''Nós quebramos a barreira do medo''

Protestos no Egito e Tunísia encorajaram movimento contra Kadafi, afirma Salah Khalifa, porta-voz de rebeldes

Andrei Netto, O Estado de S.Paulo

28 de fevereiro de 2011 | 00h00

O "fim do medo", em explicação dada pelo porta-voz dos insurgentes da cidade de Nalud, Salah Khalifa, foi a razão de o levante armado ter contagiado o interior da Líbia. O Estado teve a oportunidade de conviver com os militantes que tomaram as cidades de Nalud, Jadou e Az Zintan. Sem qualquer moderação em suas declarações, Khalifa prevê a criação de uma Assembleia Constituinte após a queda do regime de Kadafi. "Nós, líbios, precisamos de eleições. O Ocidente não precisa temer", afirma.

Qual é a razão da mobilização na região de Nalud?

Estamos cansados desse regime. Não há saúde, não há educação, não há nada. Para todos os lados que olhamos, na Tunísia, no Egito, vemos revolucionários. Fomos encorajados. Nós quebramos a barreira do medo.

Há conexão entre o movimento de Nalud e o de outras cidades?

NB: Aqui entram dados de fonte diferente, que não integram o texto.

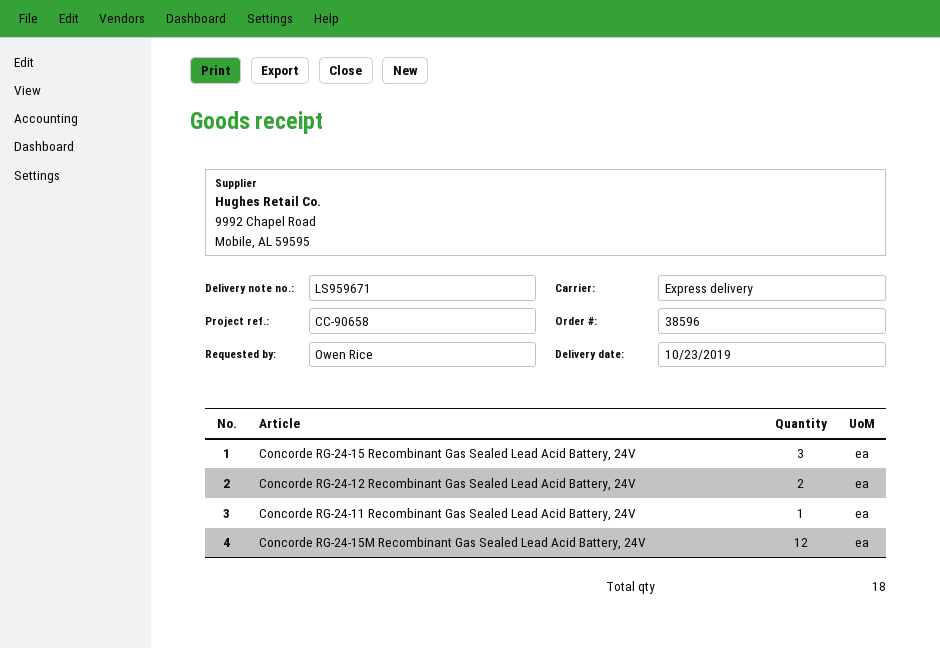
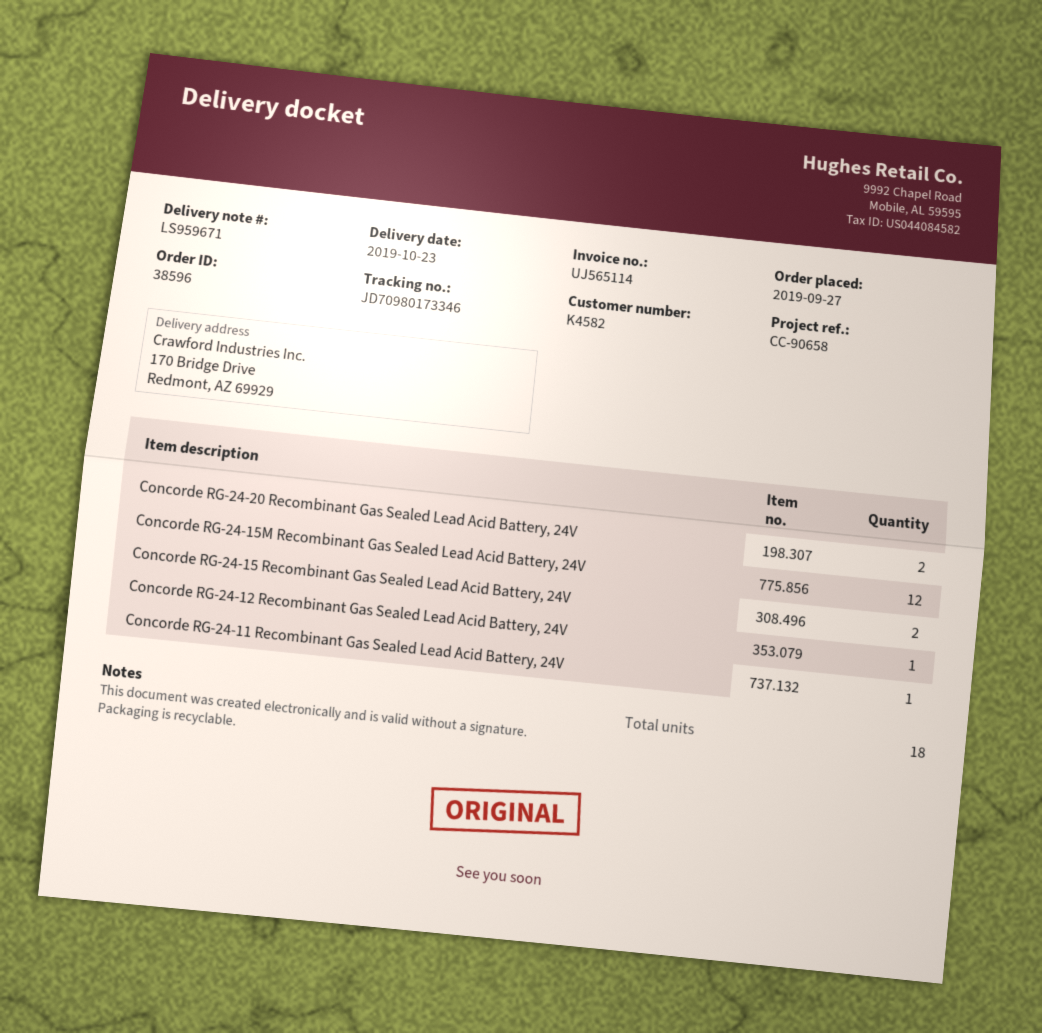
Concorde RG-24-15 Recombinant Gas Sealed Lead Acid Battery, 24V: 3 -> 2
Concorde RG-24-12 Recombinant Gas Sealed Lead Acid Battery, 24V: 2 -> 1
Concorde RG-24-20 Recombinant Gas Sealed Lead Acid Battery, 24V: none -> 2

Os movimentos surgiram espontaneamente e crescem da mesma forma. Mas é claro que há organização, para nos tornarmos mais fortes contra o regime. Há dois momentos de coordenação. O primeiro foi no início, quando começamos a agir juntos, uns em solidariedade aos outros. O segundo é agora, quando estamos nos organizando para a tomada de Trípoli. Estamos esperando as tropas que vêm do leste, com tanques. Quando eles chegarem a Tarhuna, vamos partir de nossa região.

Qual é a principal intenção do movimento?

Derrubar o regime e dar início a um processo constitucional. Por decisão de Kadafi, a Líbia não tem uma Constituição.

Com eleições democráticas ou com um novo líder?

Com eleições. Nós, líbios, precisamos de eleições. O Ocidente não precisa temer. Temos conhecimento sobre a sociedade e a cultura da Líbia. Sabemos como o país se organiza. Temos conhecimento sobre as minorias, sobre suas diferenças culturais.

Este é um movimento religioso ou político?

Queremos uma constituição para sermos orientados por ela, com um Estado que a respeite. A motivação é política. As pessoas estão lutando por seus direitos. Temos uma religião, mas nossa motivação é política.

Vocês têm em mente um Estado laico ou teocrático?

Seria muito difícil ter um Estado teocrático na Líbia. Acredito que o próximo Estado será aberto à prática de outras religiões, como o Cristianismo.

A Líbia é formada por inúmeras tribos - pequenas sociedades, que têm até línguas próprias. Como pretendem formar um verdadeiro país?

Esse é o argumento que Kadafi tenta passar ao resto do país e ao exterior. A ideia de que somos tribos diferentes, com culturas diferentes e interesses contrários. Não é verdade. Basta ver este momento. Todos estão em um único movimento para derrubar o regime. Não há obstáculos para trabalharmos juntos e buscarmos algo em comum.

O movimento tem algum líder?

Sim, há um líder. Mas ele segue escondido e tudo é decidido a partir de consultas a ele. Seria muito estúpido expor nosso líder nesse momento, quando ainda não sabemos os desdobramentos dos fatos.

Este líder tem ambição política?

Sim, felizmente sim. Ele pretende ter um papel político.

Vocês estão informados de que houve protestos em várias capitais do Oriente Médio e do mundo árabe em favor da Líbia?

Sim. Mas a Líbia é um pouco diferente dos outros países. Na Líbia não se trata mais de uma revolução. É um levante popular que vem sendo reprimido de forma violenta. As pessoas têm sido mortas brutalmente. Decidimos pela revolta mesmo sem a proteção de um Exército forte, como na Tunísia ou no Egito.

No Egito e na Tunísia, os movimentos tiveram origem popular, mas com manifestações pacíficas. Por que na Líbia é essencial que o movimento seja armado?

Há mercenários e um regime duro. Não há Forças Armadas para defender o povo. No princípio foi um movimento pacífico, mas o regime começou a usar máquinas de guerra, como artilharia aérea. Cada um precisou pegar em armas para defender a si próprio.